◆ What is required
Pictures are to be left out; every line from the one with "23.3.2025: none -> 6" through the end of the data must be transcribed exactly.

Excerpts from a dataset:
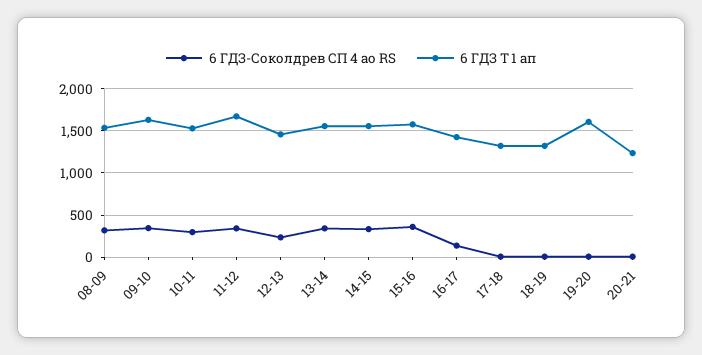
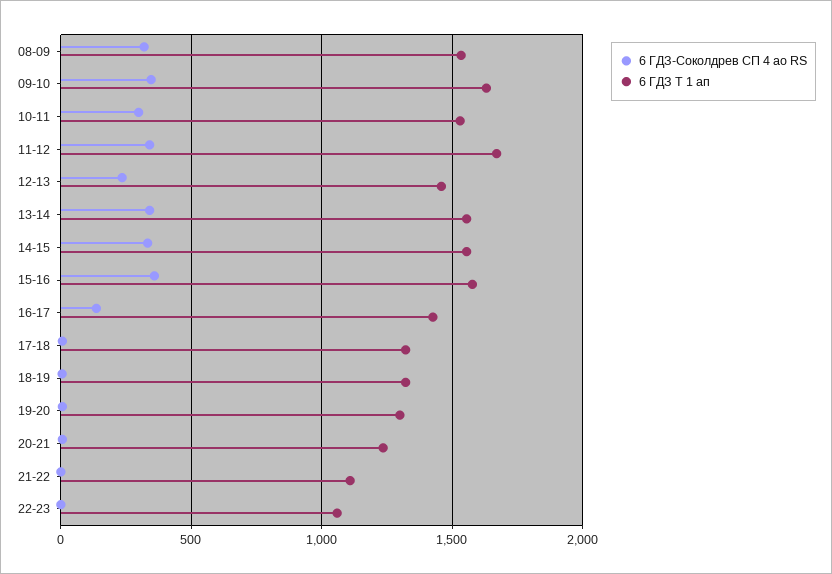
6 ГДЗ Т 1 ап, 19-20: 1600 -> 1300
6 ГДЗ-Соколдрев СП 4 ао RS, 21-22: none -> 0
6 ГДЗ Т 1 ап, 21-22: none -> 1100
6 ГДЗ-Соколдрев СП 4 ао RS, 22-23: none -> 0
6 ГДЗ Т 1 ап, 22-23: none -> 1050

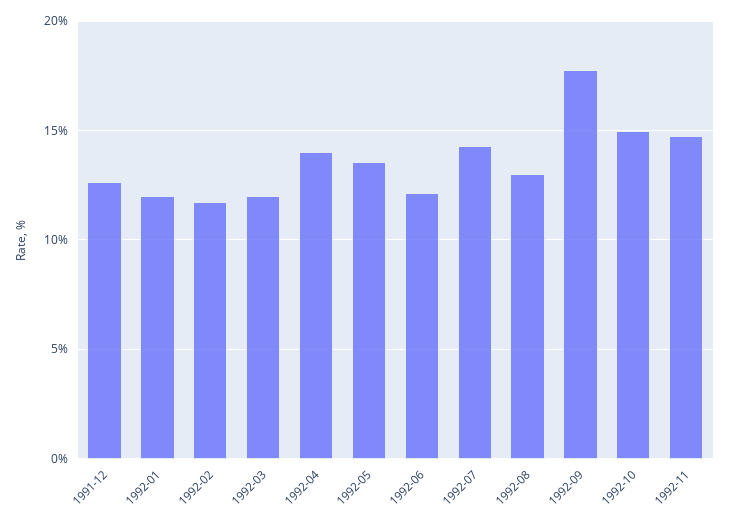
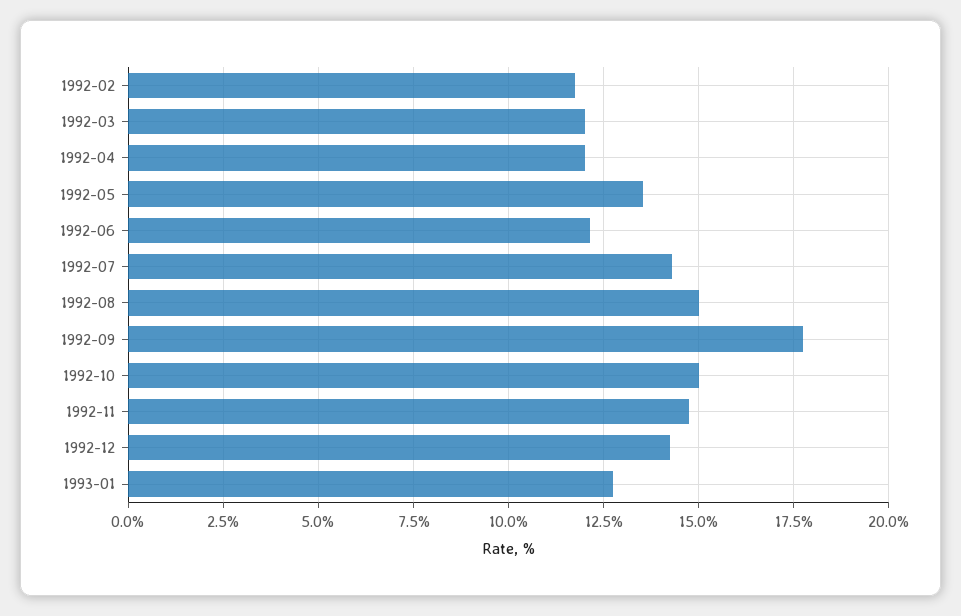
1991-12: 12.5 -> none
1992-01: 12 -> none
1992-04: 14 -> 12
1992-08: 13 -> 15
1992-12: none -> 14.25
1993-01: none -> 12.75

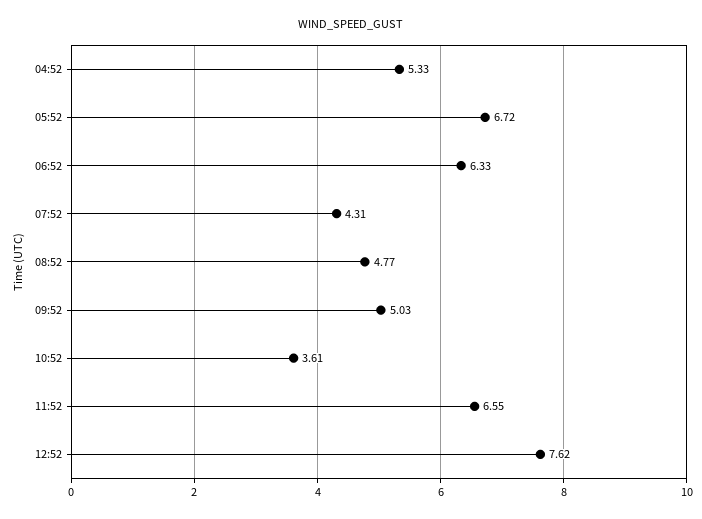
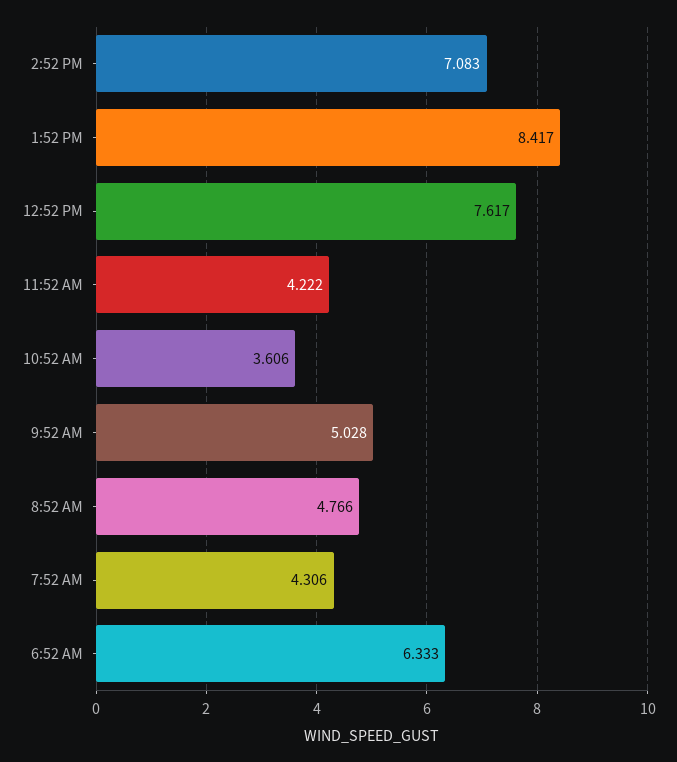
04:52: 5.33 -> none
05:52: 6.72 -> none
11:52: 6.55 -> 4.222
2:52 PM: none -> 7.083
1:52 PM: none -> 8.417

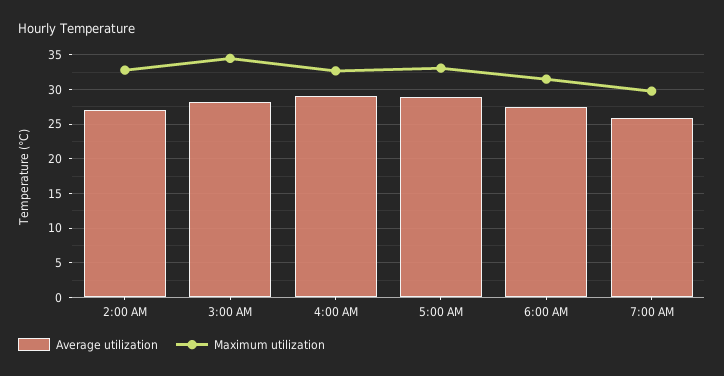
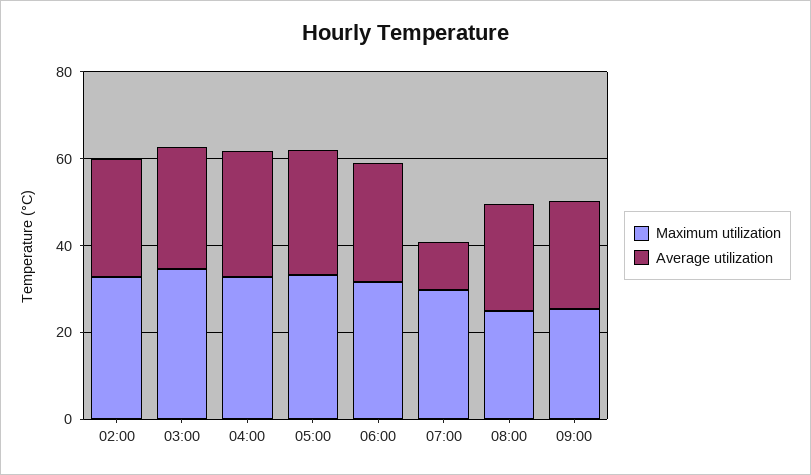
Average utilization, 7:00 AM: 26 -> 10
Maximum utilization, 08:00: none -> 25
Average utilization, 08:00: none -> 25
Maximum utilization, 09:00: none -> 25
Average utilization, 09:00: none -> 25

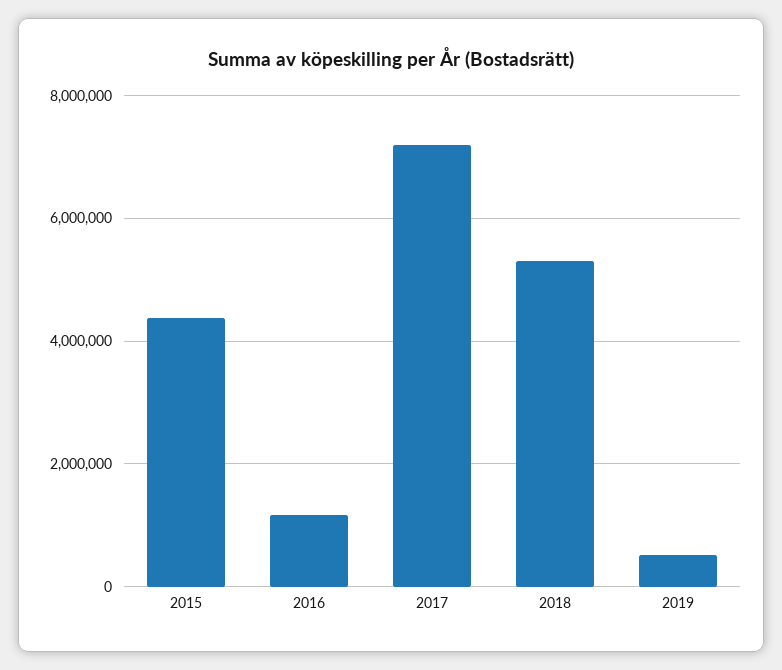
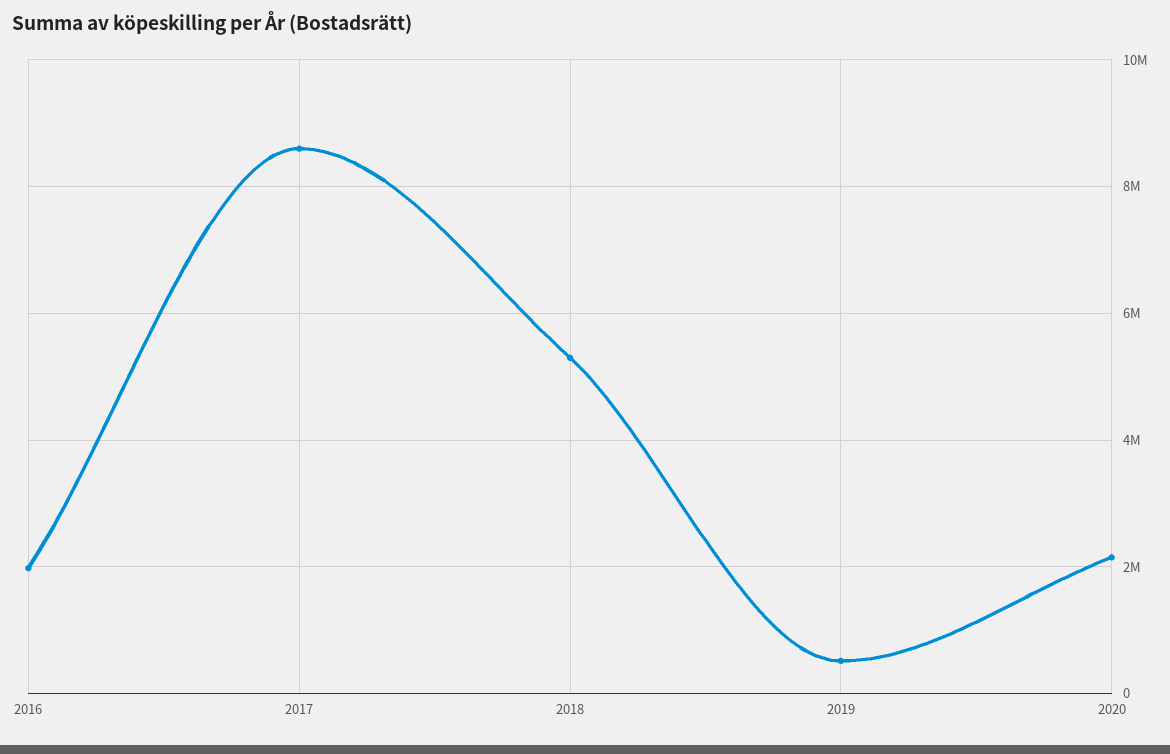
2015: 4400000 -> none
2016: 1200000 -> 2000000
2017: 7200000 -> 8600000
2020: none -> 2200000

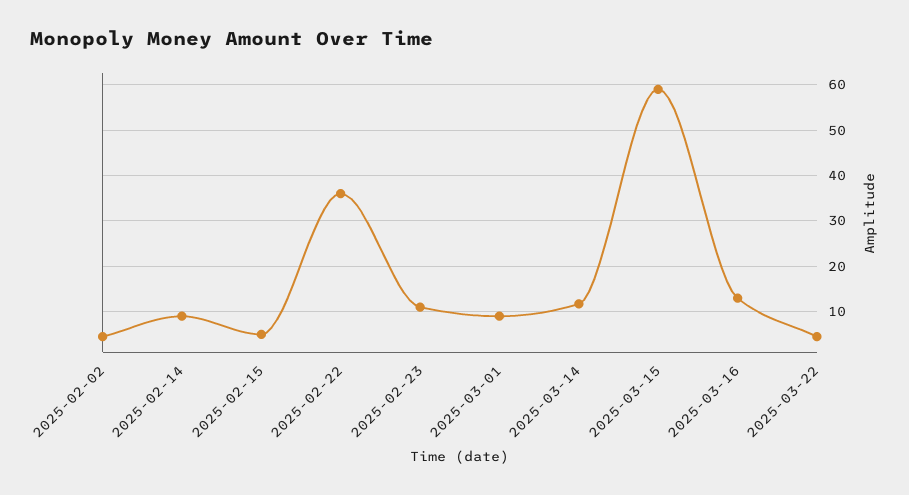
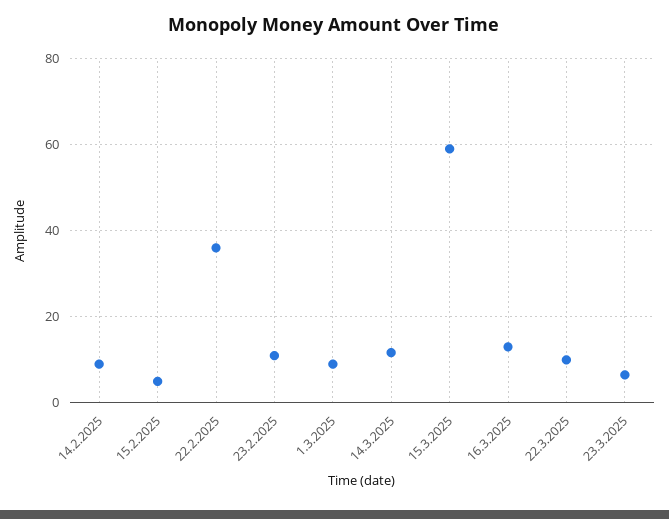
2025-02-02: 4 -> none
2025-03-22: 4 -> 10
23.3.2025: none -> 6

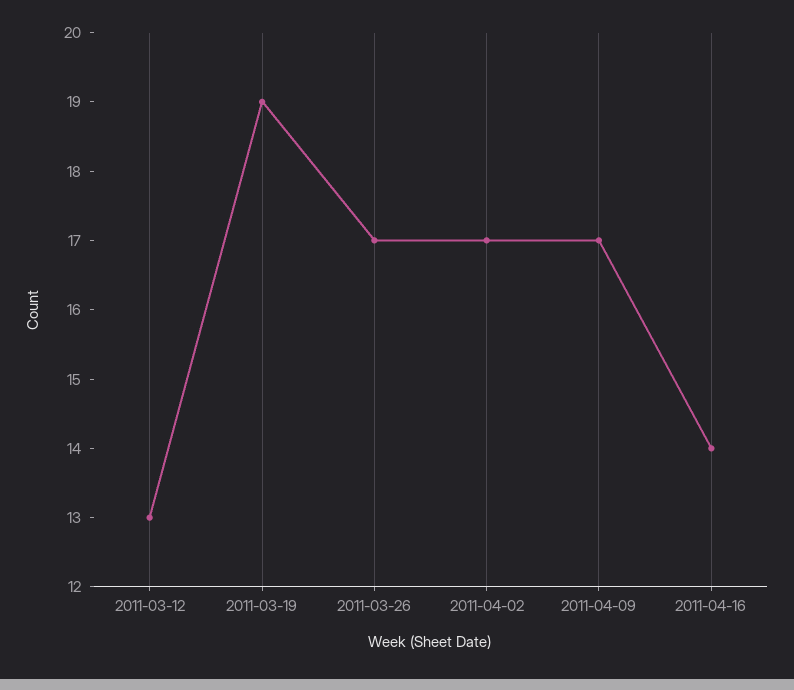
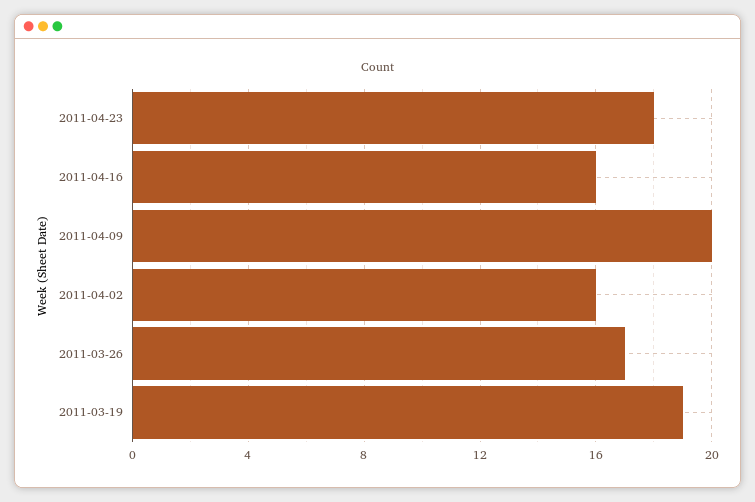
2011-03-12: 13 -> none
2011-04-02: 17 -> 16
2011-04-09: 17 -> 20
2011-04-16: 14 -> 16
2011-04-23: none -> 18

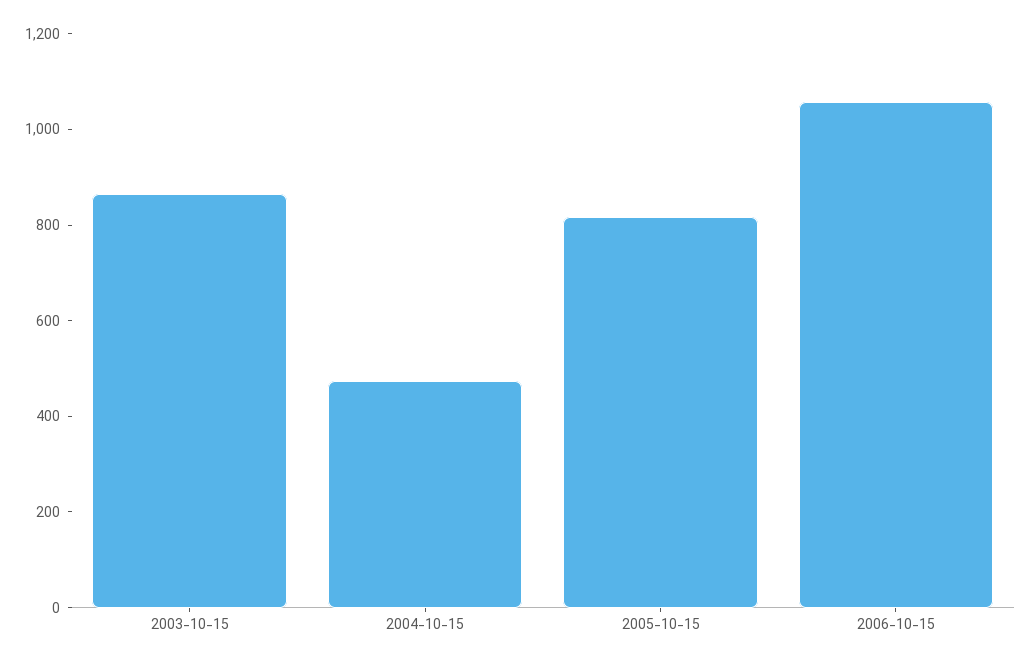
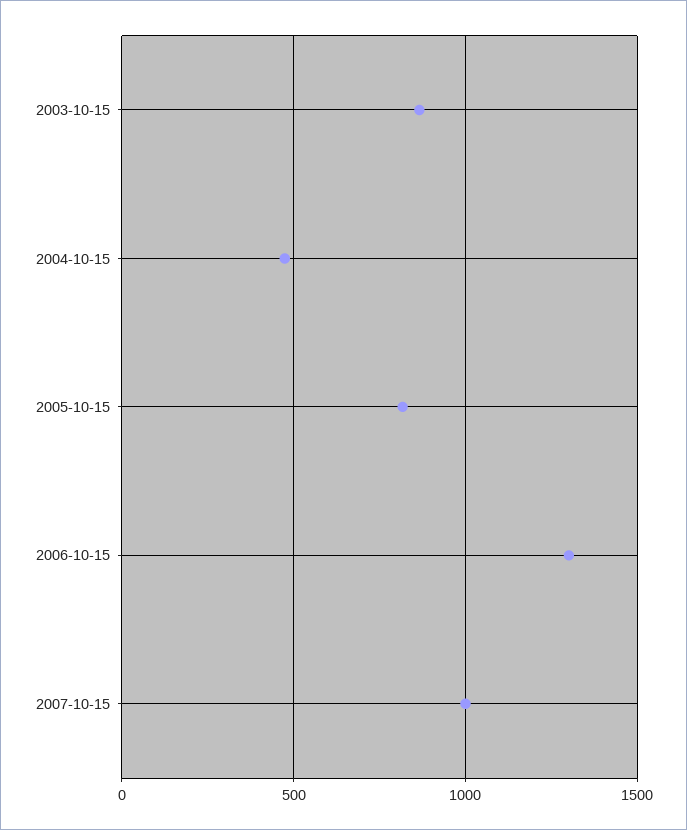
2006-10-15: 1050 -> 1300
2007-10-15: none -> 1000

◆ Completed task
23.3.2025: none -> 6

2011-03-12: 13 -> none
2011-04-02: 17 -> 16
2011-04-09: 17 -> 20
2011-04-16: 14 -> 16
2011-04-23: none -> 18

2006-10-15: 1050 -> 1300
2007-10-15: none -> 1000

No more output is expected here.